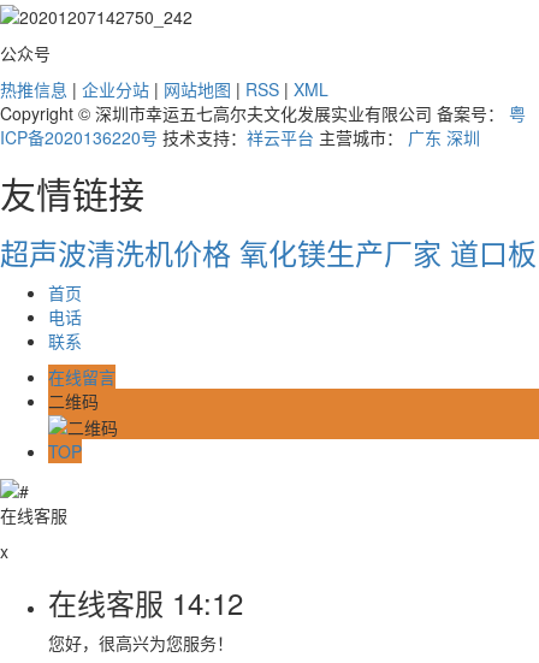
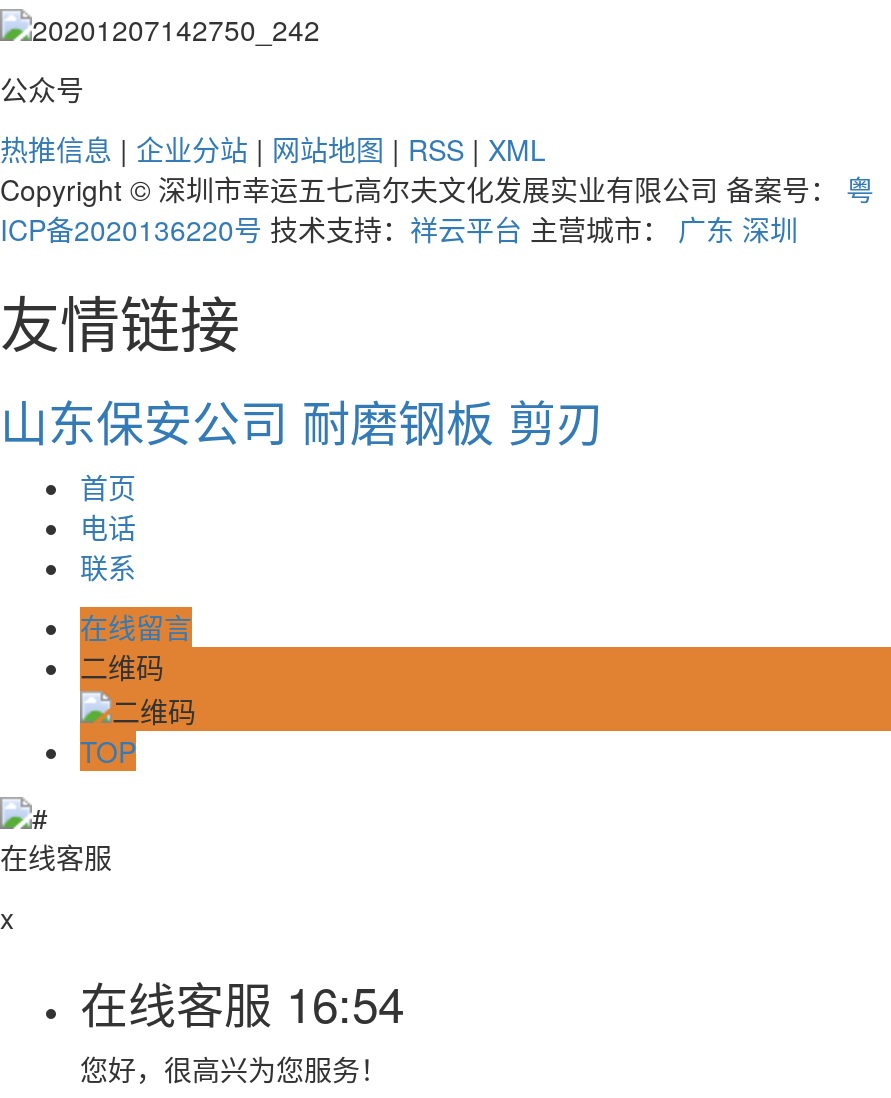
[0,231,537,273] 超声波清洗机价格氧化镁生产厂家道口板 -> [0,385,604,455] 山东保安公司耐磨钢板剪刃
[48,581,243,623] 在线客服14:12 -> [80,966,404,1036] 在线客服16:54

...

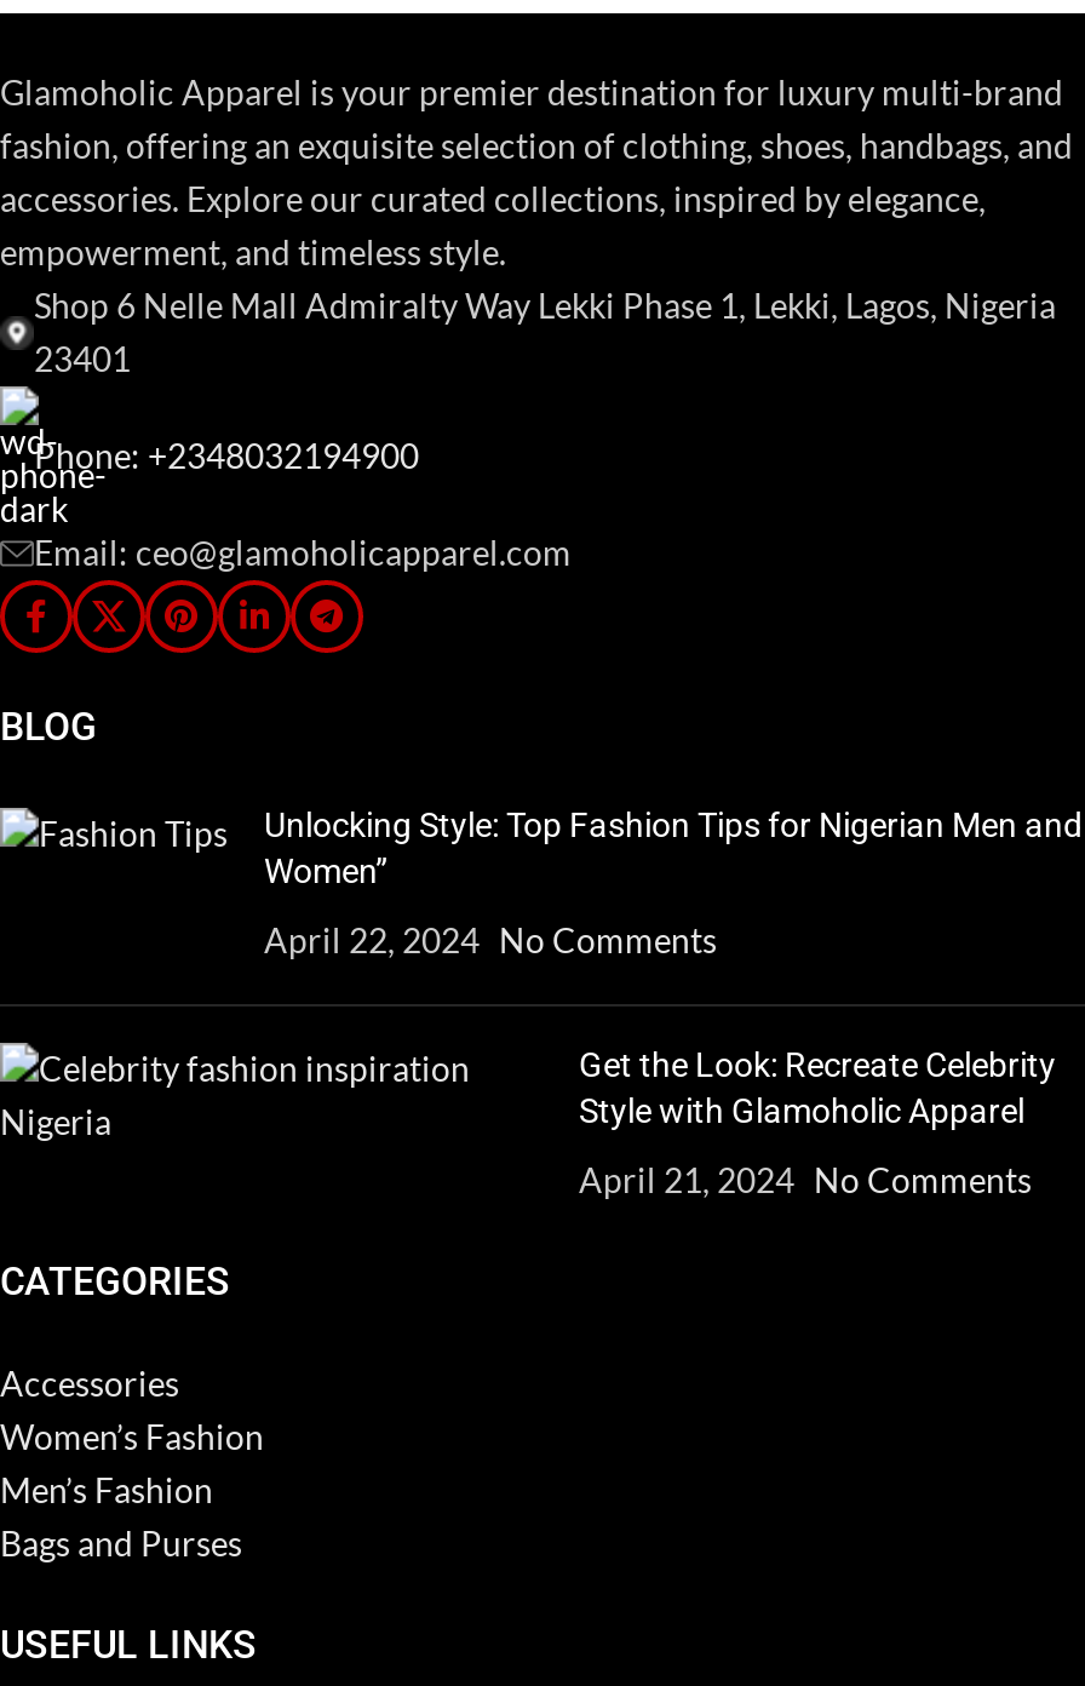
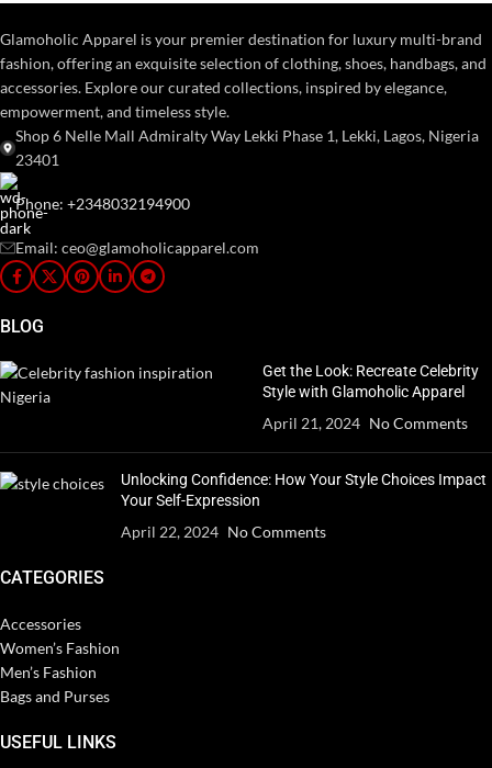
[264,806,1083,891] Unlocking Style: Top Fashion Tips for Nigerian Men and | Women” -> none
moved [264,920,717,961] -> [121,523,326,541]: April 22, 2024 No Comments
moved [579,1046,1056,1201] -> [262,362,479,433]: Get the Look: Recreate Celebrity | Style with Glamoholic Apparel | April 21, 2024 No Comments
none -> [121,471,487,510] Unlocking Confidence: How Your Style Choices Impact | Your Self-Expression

...

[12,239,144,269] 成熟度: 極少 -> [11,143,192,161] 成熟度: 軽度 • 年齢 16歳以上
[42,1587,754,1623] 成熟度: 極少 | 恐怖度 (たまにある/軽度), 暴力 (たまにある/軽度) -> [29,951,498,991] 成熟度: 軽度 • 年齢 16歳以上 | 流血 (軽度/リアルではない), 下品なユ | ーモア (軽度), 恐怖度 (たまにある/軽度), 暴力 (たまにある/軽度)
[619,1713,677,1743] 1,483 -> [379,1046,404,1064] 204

Goal of the exercise
Copy each line of the entries that includes the word "none".

Result for this task
[264,806,1083,891] Unlocking Style: Top Fashion Tips for Nigerian Men and | Women” -> none
none -> [121,471,487,510] Unlocking Confidence: How Your Style Choices Impact | Your Self-Expression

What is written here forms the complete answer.